■ Data shown:

====================

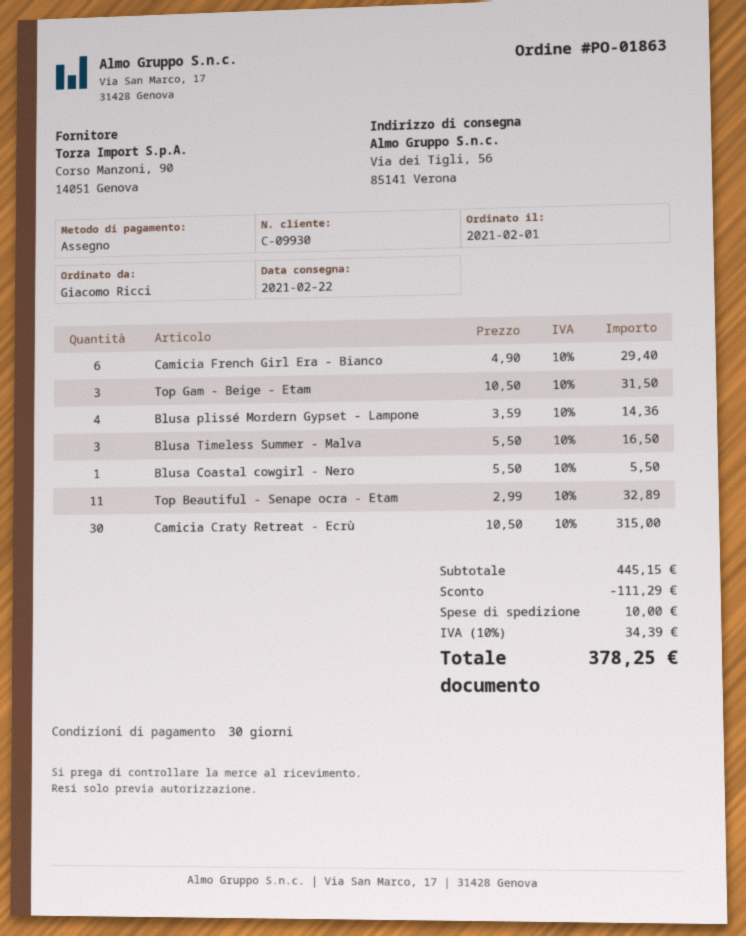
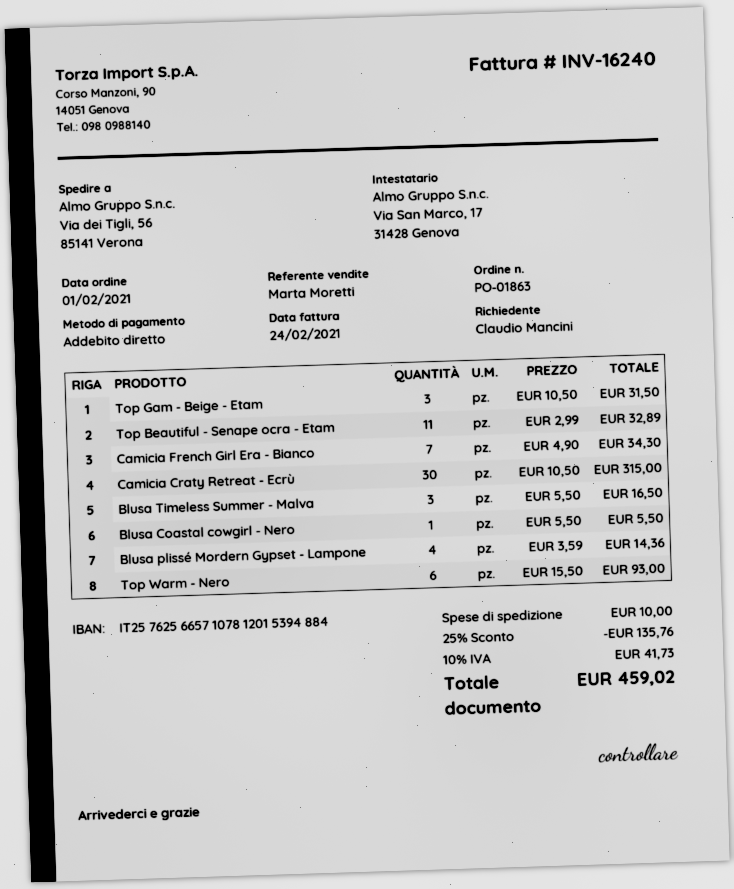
ordered by: Giacomo Ricci -> Claudio Mancini
payment method: cheque -> direct debit
Camicia French Girl Era - Bianco: 6 x 4.90 = 29.40 -> 7 x 4.90 = 34.30
Top Warm - Nero: none -> 6 x 15.50 = 93.00
discount: 111.29 -> 135.76
tax: 10% = 34.39 -> 10% = 41.73
total: 378.25 -> 459.02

====================

■ What to work on: Every record must be duplicated exactly, except for the pictures, which are left out.

■ Answer area:
ordered by: Giacomo Ricci -> Claudio Mancini
payment method: cheque -> direct debit
Camicia French Girl Era - Bianco: 6 x 4.90 = 29.40 -> 7 x 4.90 = 34.30
Top Warm - Nero: none -> 6 x 15.50 = 93.00
discount: 111.29 -> 135.76
tax: 10% = 34.39 -> 10% = 41.73
total: 378.25 -> 459.02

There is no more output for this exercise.